In: Economics
Define the characteristics of monopolies, oligopoly and
monopolistic competition and
give an example for each market structure. Compare them on – the
number of sellers,
market power or pricing decision, entry – exit barriers,
differentiated or homogenous
product, the demand curve. Use examples to further support your
answer
Monopoly
A market structure characterized by a single seller, selling a
unique product in the market. In a monopoly market, the
seller faces no competition, as he is the sole seller of goods with
no close substitutes.
In terms of the number of sellers and degree of competition,
monopolies lie at the opposite end of the spectrum from perfect
competition. In a monopoly, there’s only one seller in the market.
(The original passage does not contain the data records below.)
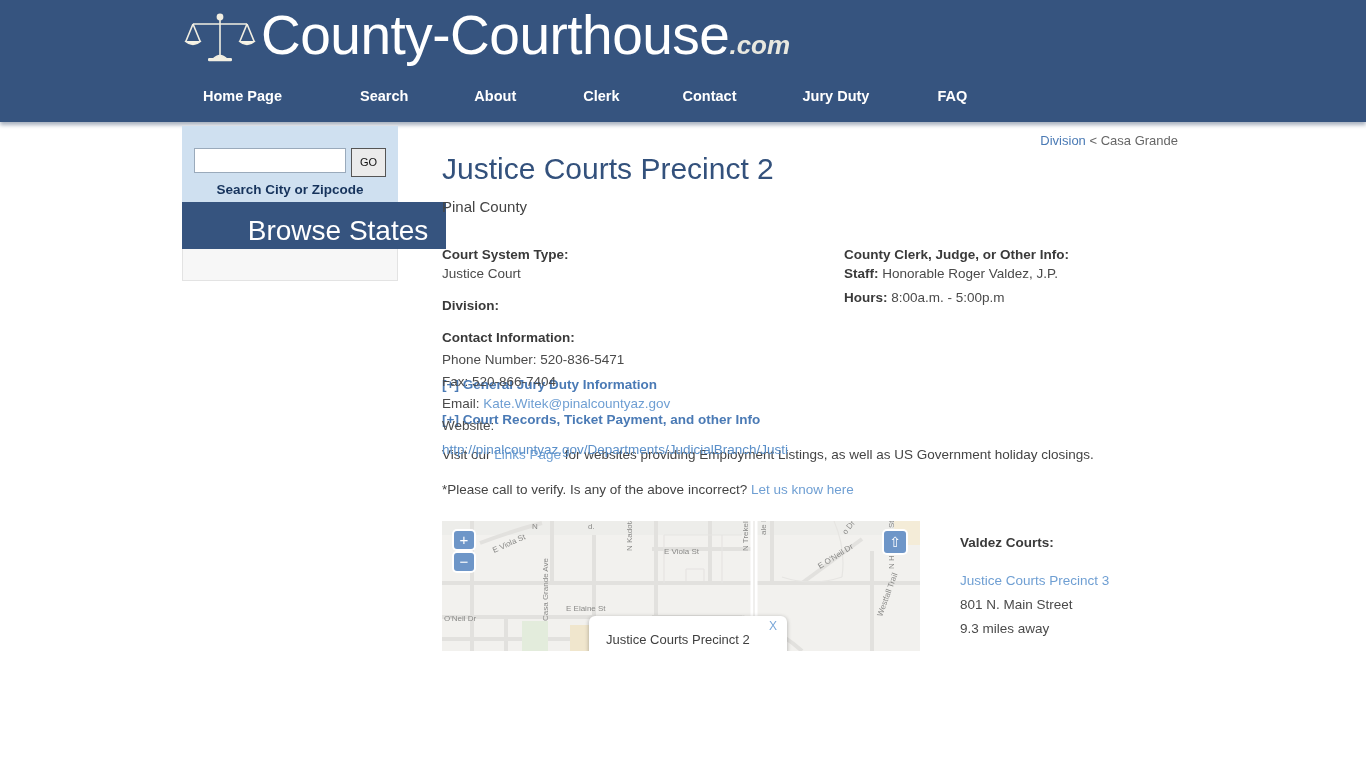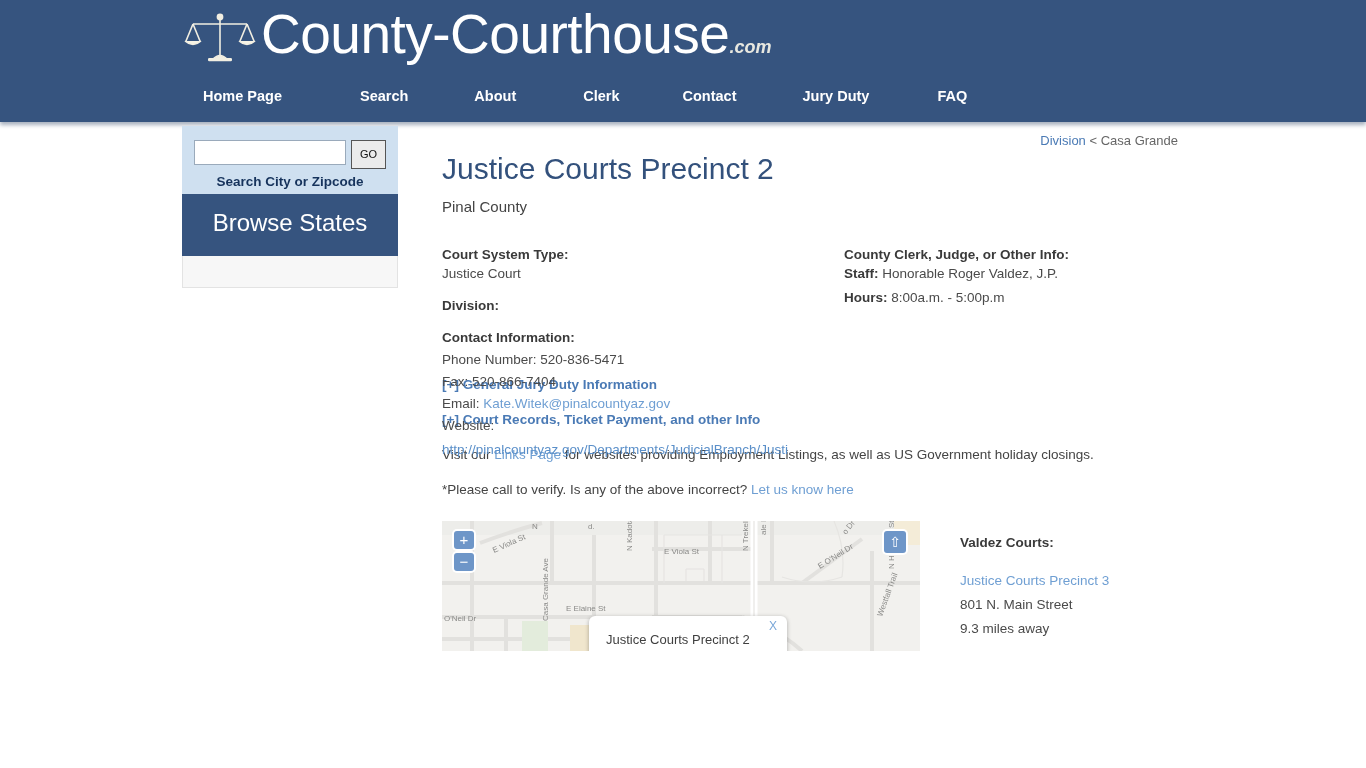--- a/index.html
+++ b/index.html
@@ -47,21 +47,21 @@
     margin-left: 4px;
     color: #ffffff;
     font-size: 55px;
     line-height: 58px;
     font-weight: 400;
     letter-spacing: -0.5px;
     white-space: nowrap;
     font-family: "Liberation Sans", sans-serif;
   }
   #brand-tld {
-    font-size: 18px;
+    font-size: 26px;
     font-style: italic;
     font-weight: 700;
     color: #e8e8e0;
     letter-spacing: 0;
   }
   #nav {
     position: absolute;
     left: 20px; top: 88px;
     display: flex;
   }
@@ -76,24 +76,24 @@
   }
 
   
   #sidebar {
     position: absolute;
     left: 182px; top: 126px;
     width: 216px;
   }
   #search-panel {
     background: #cfe0f0;
-    padding: 14px 12px 6px 12px;
+    padding: 22px 12px 6px 12px;
     box-sizing: border-box;
     width: 216px;
-    height: 68px;
+    height: 76px;
   }
   #search-row { display: flex; align-items: stretch; }
   #search-input {
     width: 152px;
     height: 25px;
     border: 1px solid #9aaabb;
     background: #ffffff;
     box-sizing: border-box;
     font-size: 13px;
     padding: 0 4px;
@@ -118,28 +118,29 @@
   #search-caption {
     text-align: center;
     font-size: 13.5px;
     font-weight: 700;
     color: #16335c;
     margin-top: 5px;
     font-family: "Liberation Sans", sans-serif;
   }
   #browse-states {
     width: 216px;
-    height: 62px;
+    height: 47px;
     background: #36547f;
     color: #ffffff;
-    font-size: 24px;
+    font-size: 28px;
     line-height: 57px;
     text-align: center;
     cursor: pointer;
     font-family: "Liberation Sans", sans-serif;
+    padding-left: 48px;
   }
   #sidebar-footer {
     width: 216px;
     height: 32px;
     background: #f7f7f7;
     border: 1px solid #e3e3e3;
     border-top: none;
     box-sizing: border-box;
   }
They possess a high degree of market power. It has huge barriers to
entry and exit. Also, the products are highly differentiated such
that no other seller provides similar products. They face an
inelastic downward sloping demand curve.
Examples: Microsoft and Windows, DeBeers and diamonds, your local natural gas company.
Oligopoly
Oligopoly means few large sellers. In an oligopolistic market, each
seller supplies a large portion of all the products sold in the
marketplace. In addition, because the cost of starting a business
in an oligopolistic industry is usually high, the number of firms
entering it is low. There is slight differentiation in terms of the
products sold by each oligopolist.
Companies in oligopolistic industries include such large-scale enterprises as automobile companies and airlines. As large firms supplying a sizable portion of a market, these companies have some control over the prices they charge.
Monopolistic competition
In monopolistic competition, we have many sellers (as we had under perfect competition). However, they don’t sell identical products. Instead, they sell differentiated products—products that differ somewhat, or are perceived to differ, even though they serve a similar purpose.
Products can be differentiated in a number of ways, including quality, style, convenience, location, and brand name. Some people prefer Coke over Pepsi, even though the two products are quite similar.
Under monopolistic competition, companies have only limited control over price. There are low barriers to entry and exit. The demand curve is elastic and downward sloping.